18.4 侵害受容性疼痛に対する抑制作用
18.4.1 マウス及びラットを用いたライシング法、ホットプレート法及びテールフリック法による侵害刺激実験において、トラマドール塩酸塩は経口、腹腔内又は皮下投与で鎮痛効果を示した。代謝物M1の塩酸塩をラットに静脈内投与した場合、テールフリック法による侵害刺激反応をトラマドール塩酸塩よりも低用量から抑制した。

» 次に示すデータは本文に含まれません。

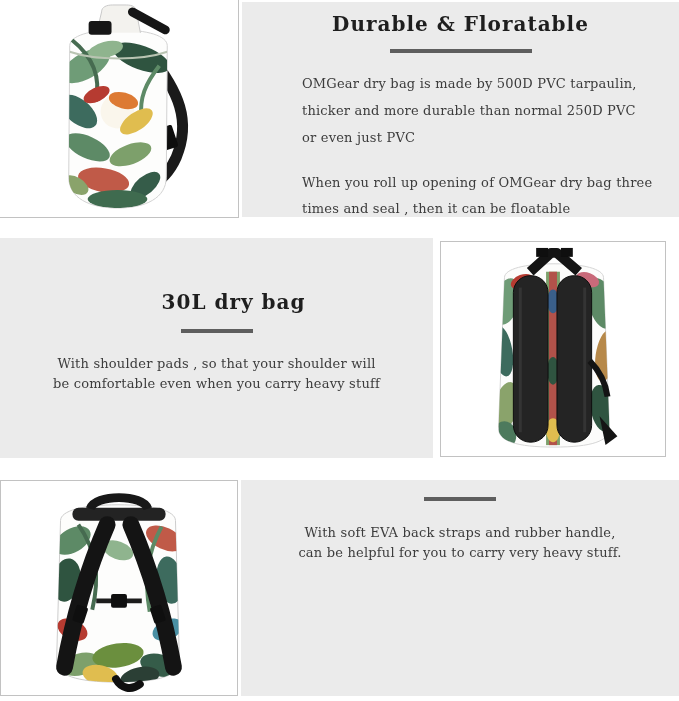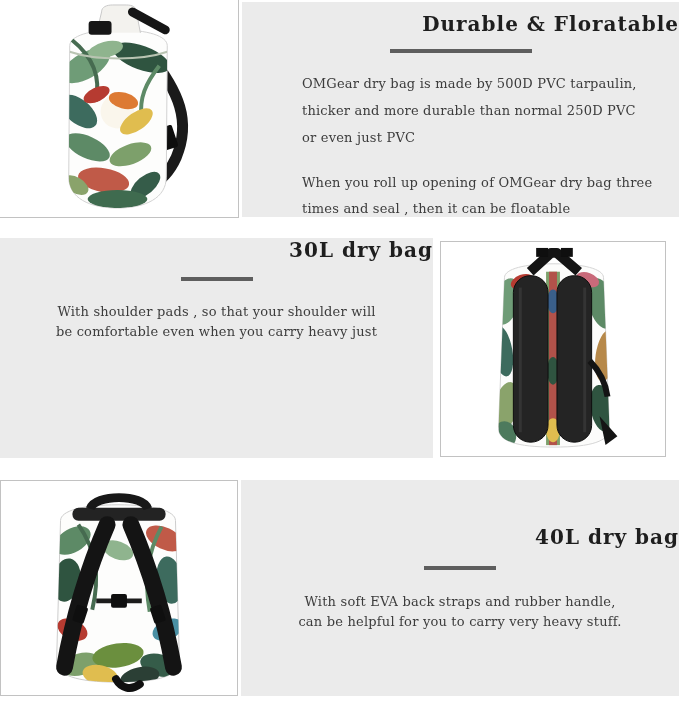"Durable & Floratable" h2.section-title { text-align: right -> center }
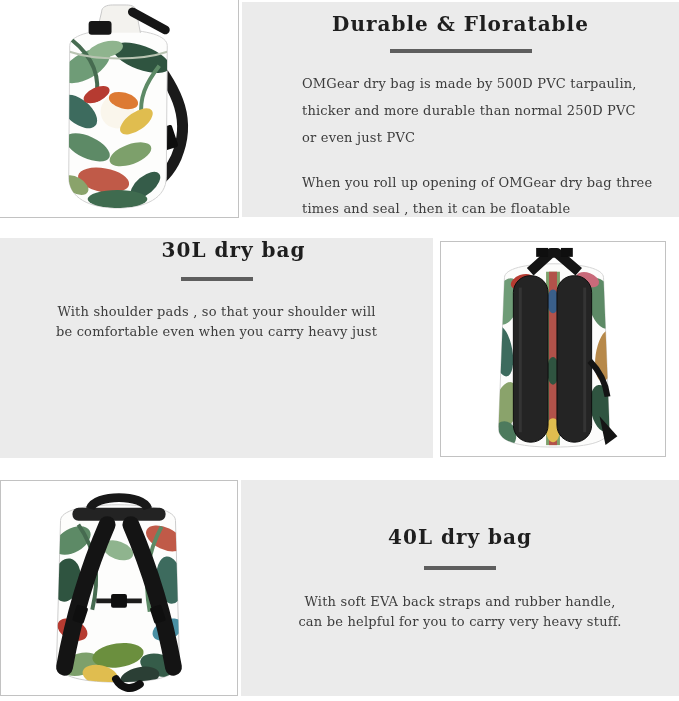"30L dry bag" .panel-mid h2 { margin-top: none -> 52px }
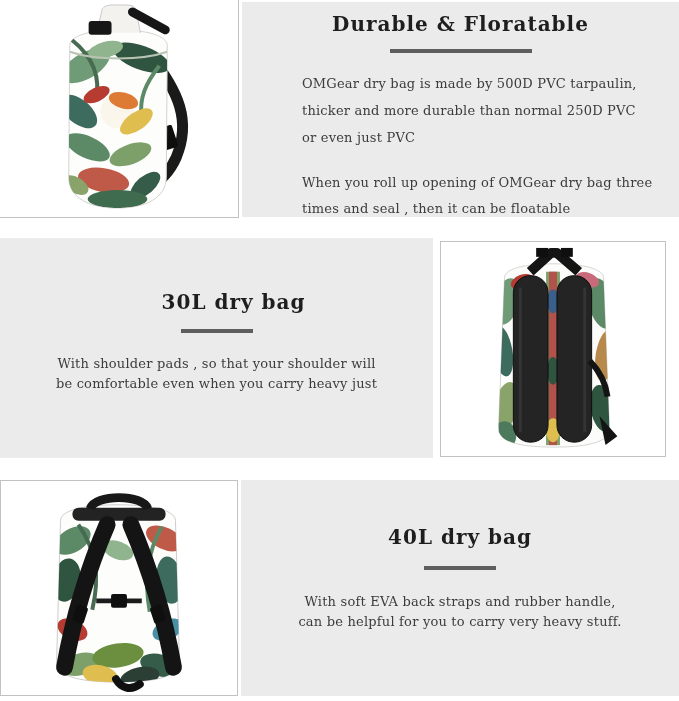"With shoulder pads , so" p.body-text { text: just -> stuff }
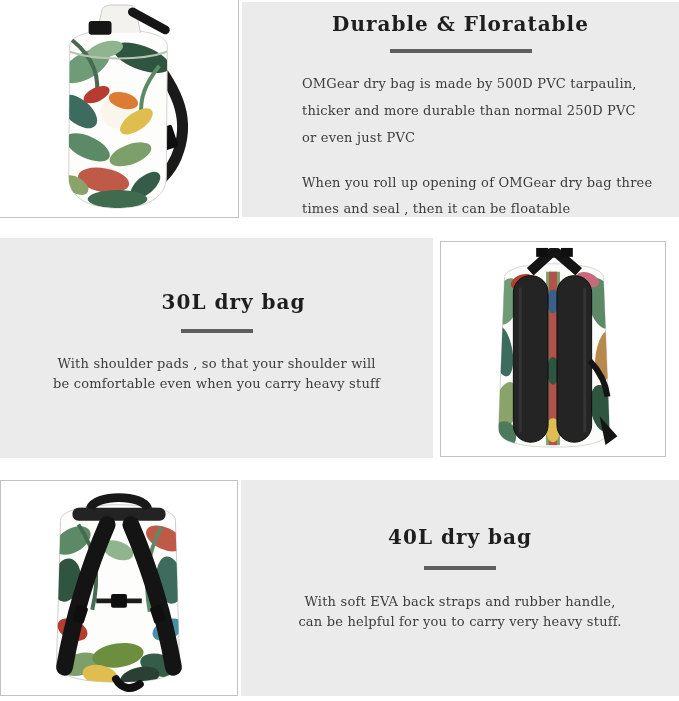"40L dry bag" h2.section-title { html: <h2>40L dry bag</h2> -> none }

18.4.2 マウスを用いたテールフリック法による侵害刺激法において、トラマドール塩酸塩を腹腔内投与した時の鎮痛作用はオピオイド受容体拮抗薬であるナロキソン塩酸塩で抑制された。一方、α2‐アドレナリン受容体拮抗薬であるヨヒンビン塩酸塩及びセロトニン2型受容体拮抗薬であるリタンセリンは、マウスにトラマドール塩酸塩をくも膜下腔内に投与した時の鎮痛作用を抑制した。
18.5 神経障害性疼痛に対する抑制作用
ラットの坐骨神経を部分結紮した神経障害性疼痛モデルにおいて、トラマドール塩酸塩は経口投与で抗アロディニア作用を示した。
- 一包可:不可
- 分割:不可
- 粉砕:不明
徐放性製剤であることから、急激な血中濃度の上昇による重篤な副作用の発現を避けるため、服用に際して割ったり、砕いたり又はかみ砕いたりしないように指示する。